ER high utilizers have been defined as "people of modest means and poor health who go in and out of emergency rooms day after day, their fundamental health issues rarely resolved, at a tremendous and ever-growing cost to hospitals, municipalities and taxpayers." These individuals are largely suffering from chronic conditions and live in areas with restricted access to outpatient care facilities.

Emergency departments become the primary care provider for many who are unable to access and/or lack the resources needed to secure a regular primary care physician.

The impact to the system is significant. ER high utilizers and the resulting avoidable ER visits translate into increased resource constraints, financial waste, and overcrowding. The Emergency department is an expensive place to deliver care -- especially when the care administered is for non-emergency occurrences. According to the New England Healthcare Institute (NEHI), approximately $32B is wasted each year on avoidable ER visits.

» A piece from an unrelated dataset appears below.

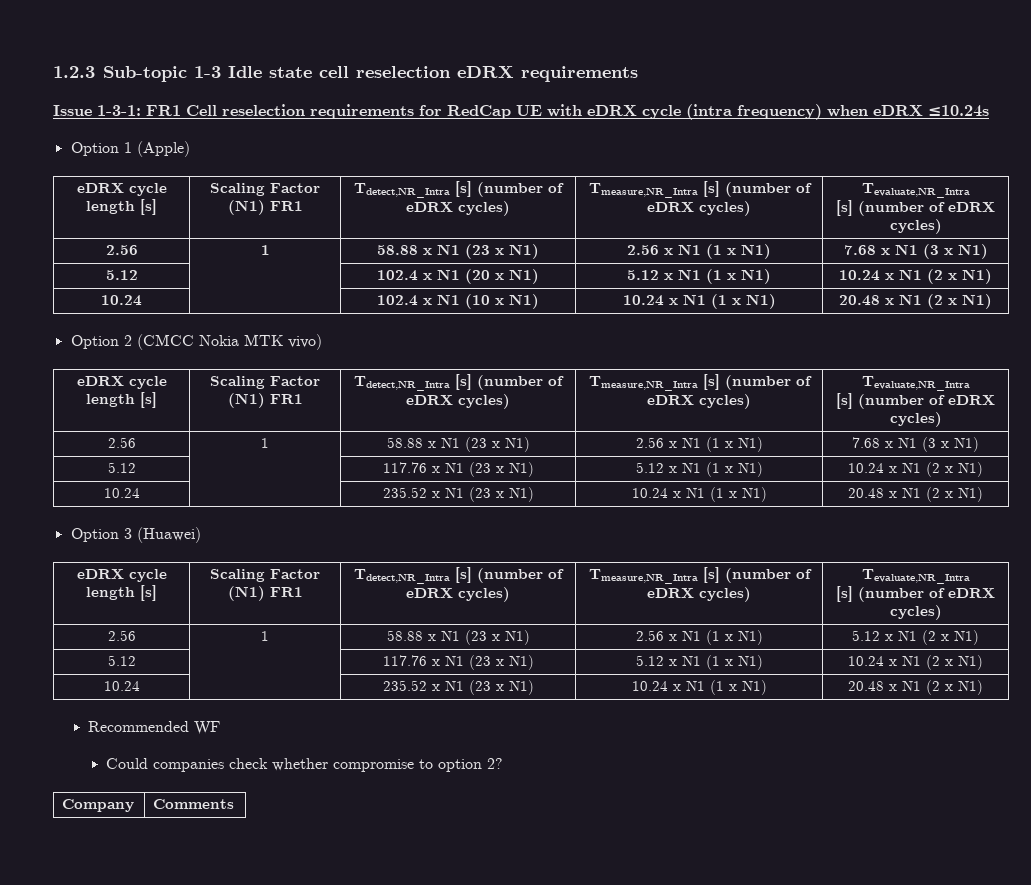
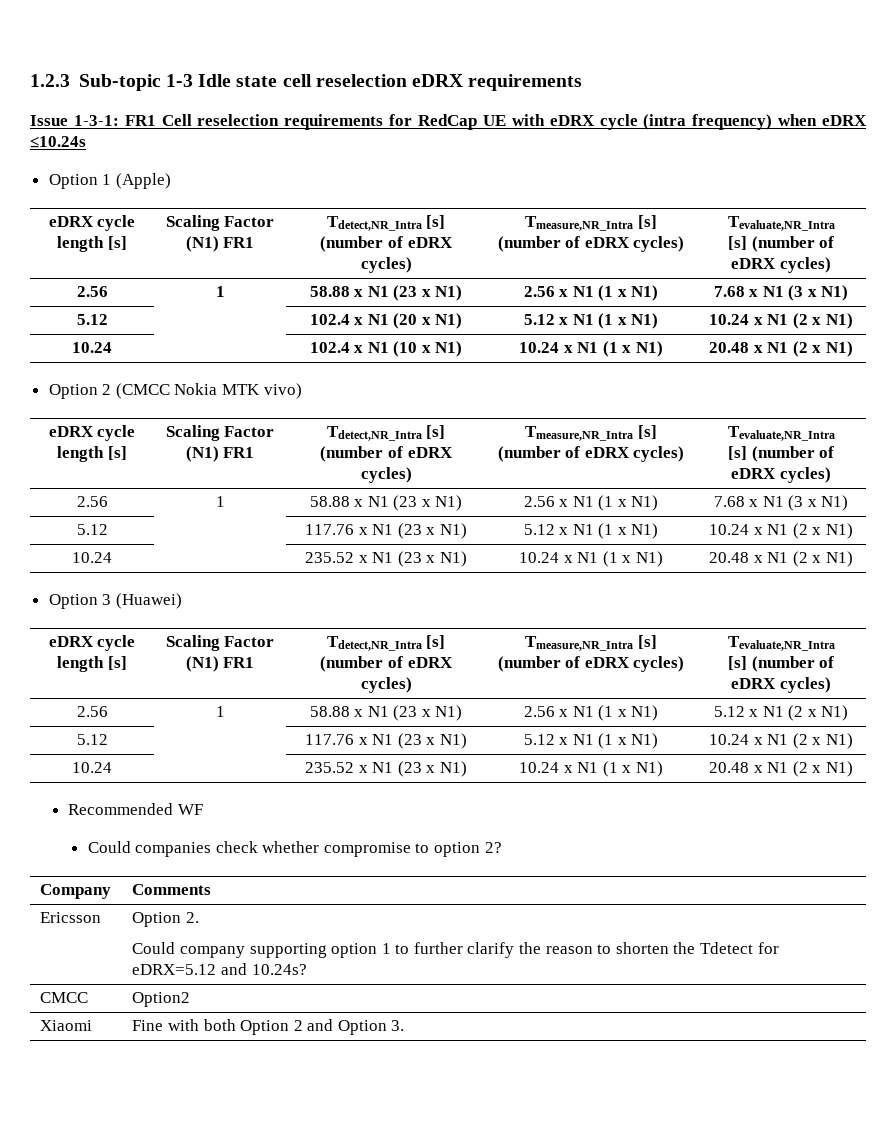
+ Ericsson | Option 2.
+ Could company supporting option 1 to further clarify the reason to shorten the Tdetect for eDRX=5.12 and 10.24s?
+ CMCC | Option2
+ Xiaomi | Fine with both Option 2 and Option 3.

The focus on these patients is primarily driven by the need to cut healthcare costs. While ER high utilizers are seen as a major contributor to waste, the equation isn't straight forward. Getting these patients to use primary care pathways is a start, but it doesn't address clinical and social complexity driving what are deemed avoidable ER visits. High utilizer interventions have to be tailored and account for the nuances within the population. For example, mental health and substance-abuse are contributing factors to avoidable ER visits and are correlated with high-levels of spend/resource allocation. The lack of mental health resources is a major underlying driver for these visits and one that has been well documented.
As value-based models of care and reimbursement redefine accountability and performance both inside and outside of the hospital gain industry traction, more focus will be placed on preventing avoidable ER visits and implementing interventions within the community. Finding the right care environment that leads to better health outcomes will ultimately reduce waste across the system, not just within the ER. And while ER high utilizers are a complex patient cohort, the right levels of care coordination and community-based interventions can help reduce the burden that they place on the hospital while improving the overall health of individual patients.